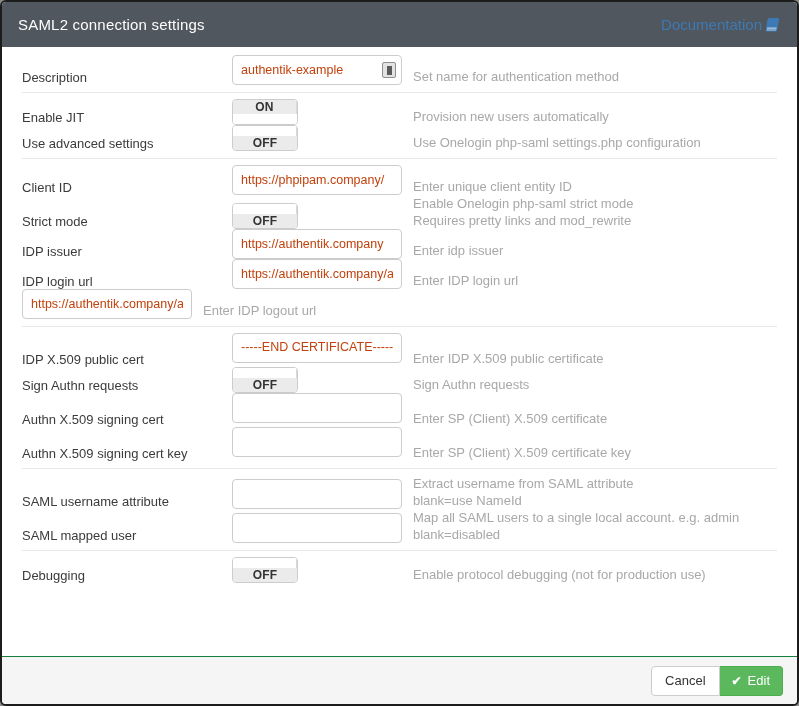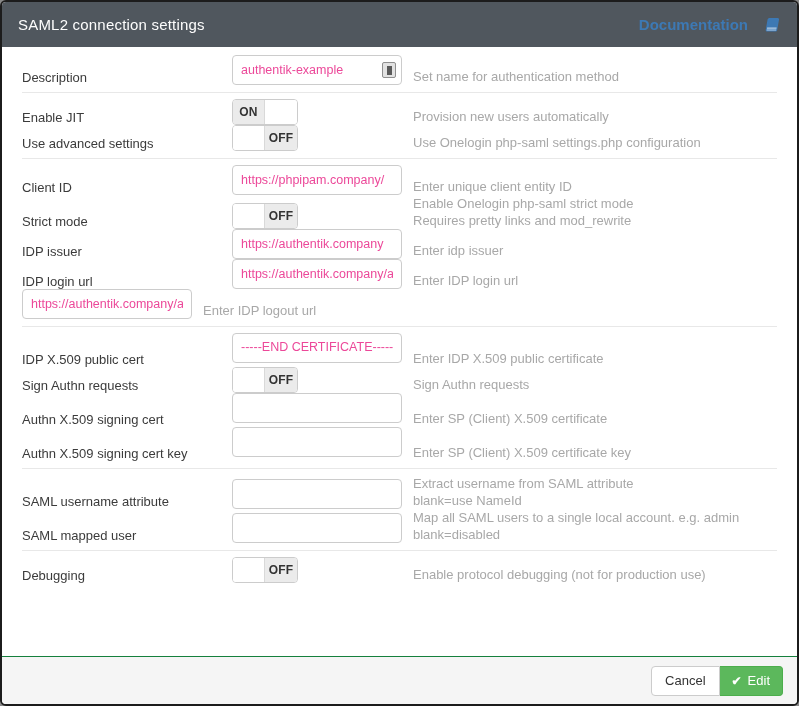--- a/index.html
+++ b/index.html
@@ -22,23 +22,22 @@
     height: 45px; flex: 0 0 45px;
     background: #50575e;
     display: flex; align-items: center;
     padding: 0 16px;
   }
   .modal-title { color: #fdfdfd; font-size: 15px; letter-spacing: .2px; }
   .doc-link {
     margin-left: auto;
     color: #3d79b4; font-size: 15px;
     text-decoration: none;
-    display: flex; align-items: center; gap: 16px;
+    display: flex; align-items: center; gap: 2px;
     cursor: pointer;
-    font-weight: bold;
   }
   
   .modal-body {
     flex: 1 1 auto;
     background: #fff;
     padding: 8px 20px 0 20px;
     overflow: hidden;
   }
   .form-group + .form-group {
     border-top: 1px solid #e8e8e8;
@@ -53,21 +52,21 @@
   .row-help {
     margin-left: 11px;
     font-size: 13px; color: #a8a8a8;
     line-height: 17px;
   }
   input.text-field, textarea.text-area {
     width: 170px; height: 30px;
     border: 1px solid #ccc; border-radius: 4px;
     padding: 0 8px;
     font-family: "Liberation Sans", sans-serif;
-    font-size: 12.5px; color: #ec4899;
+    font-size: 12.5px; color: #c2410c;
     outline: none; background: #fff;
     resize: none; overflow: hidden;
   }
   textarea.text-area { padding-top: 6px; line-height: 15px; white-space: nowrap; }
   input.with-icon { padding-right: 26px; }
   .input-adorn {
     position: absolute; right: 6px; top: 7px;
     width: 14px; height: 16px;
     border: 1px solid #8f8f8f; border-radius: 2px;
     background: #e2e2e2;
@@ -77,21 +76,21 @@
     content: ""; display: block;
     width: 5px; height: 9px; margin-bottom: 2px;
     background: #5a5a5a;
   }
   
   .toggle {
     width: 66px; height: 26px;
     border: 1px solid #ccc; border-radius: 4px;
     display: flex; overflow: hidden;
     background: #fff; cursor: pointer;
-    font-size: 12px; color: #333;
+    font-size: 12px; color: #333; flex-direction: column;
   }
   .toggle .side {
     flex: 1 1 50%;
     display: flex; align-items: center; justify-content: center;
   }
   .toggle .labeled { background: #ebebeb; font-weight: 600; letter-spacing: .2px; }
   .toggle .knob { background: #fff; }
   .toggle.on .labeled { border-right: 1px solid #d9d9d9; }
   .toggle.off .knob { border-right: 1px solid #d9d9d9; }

==

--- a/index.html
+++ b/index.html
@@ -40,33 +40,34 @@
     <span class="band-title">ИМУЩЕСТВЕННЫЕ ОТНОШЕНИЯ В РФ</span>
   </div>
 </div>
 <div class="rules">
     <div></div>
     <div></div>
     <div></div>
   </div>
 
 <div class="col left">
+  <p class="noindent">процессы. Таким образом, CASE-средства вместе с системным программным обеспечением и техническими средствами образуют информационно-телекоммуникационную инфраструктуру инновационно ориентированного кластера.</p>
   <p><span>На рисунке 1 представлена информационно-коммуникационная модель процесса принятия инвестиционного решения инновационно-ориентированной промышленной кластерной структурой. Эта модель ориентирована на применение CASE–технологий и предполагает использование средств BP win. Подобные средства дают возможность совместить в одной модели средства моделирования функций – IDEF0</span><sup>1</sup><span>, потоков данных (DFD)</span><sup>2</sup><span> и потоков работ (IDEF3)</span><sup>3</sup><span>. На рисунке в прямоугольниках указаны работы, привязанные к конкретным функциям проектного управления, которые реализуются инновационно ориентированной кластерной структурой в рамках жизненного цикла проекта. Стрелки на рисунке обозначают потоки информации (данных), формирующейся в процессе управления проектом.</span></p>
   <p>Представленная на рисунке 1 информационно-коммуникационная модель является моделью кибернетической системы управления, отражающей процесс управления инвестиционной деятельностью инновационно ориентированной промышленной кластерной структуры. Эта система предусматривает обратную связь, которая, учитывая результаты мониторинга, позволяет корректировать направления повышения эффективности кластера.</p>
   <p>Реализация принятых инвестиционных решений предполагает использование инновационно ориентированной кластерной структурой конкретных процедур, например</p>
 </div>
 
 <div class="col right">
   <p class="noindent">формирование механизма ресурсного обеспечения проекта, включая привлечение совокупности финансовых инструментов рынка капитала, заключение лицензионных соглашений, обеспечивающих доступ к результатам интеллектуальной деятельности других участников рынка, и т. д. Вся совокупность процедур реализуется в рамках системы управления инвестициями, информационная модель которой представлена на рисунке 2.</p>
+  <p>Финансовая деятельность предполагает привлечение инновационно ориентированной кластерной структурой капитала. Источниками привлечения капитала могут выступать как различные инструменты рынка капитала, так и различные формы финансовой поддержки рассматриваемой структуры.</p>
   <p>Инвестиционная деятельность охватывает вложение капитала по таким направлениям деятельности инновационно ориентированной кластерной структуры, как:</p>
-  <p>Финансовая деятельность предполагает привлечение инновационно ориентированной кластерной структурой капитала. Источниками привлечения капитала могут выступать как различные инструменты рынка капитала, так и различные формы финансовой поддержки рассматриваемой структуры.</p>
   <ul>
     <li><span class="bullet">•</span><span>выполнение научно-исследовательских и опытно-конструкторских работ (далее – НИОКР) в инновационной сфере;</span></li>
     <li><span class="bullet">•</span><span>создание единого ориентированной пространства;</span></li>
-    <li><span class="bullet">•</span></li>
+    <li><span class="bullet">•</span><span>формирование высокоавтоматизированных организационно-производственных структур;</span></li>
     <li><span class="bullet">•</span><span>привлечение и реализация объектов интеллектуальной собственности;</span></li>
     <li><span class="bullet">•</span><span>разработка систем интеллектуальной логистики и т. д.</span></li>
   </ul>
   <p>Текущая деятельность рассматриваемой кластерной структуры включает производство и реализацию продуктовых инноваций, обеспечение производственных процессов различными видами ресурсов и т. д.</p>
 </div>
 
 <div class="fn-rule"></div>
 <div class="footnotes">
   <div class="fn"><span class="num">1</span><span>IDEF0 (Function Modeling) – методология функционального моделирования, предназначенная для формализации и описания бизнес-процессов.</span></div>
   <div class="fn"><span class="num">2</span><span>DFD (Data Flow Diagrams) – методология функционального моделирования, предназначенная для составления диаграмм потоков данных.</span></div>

• [WHAT TO WORK ON] The task calls for all lines in the entries that hold "left".

• [OUTPUT BELOW]
     margin-left: auto;
     margin-left: 11px;
 <div class="col left">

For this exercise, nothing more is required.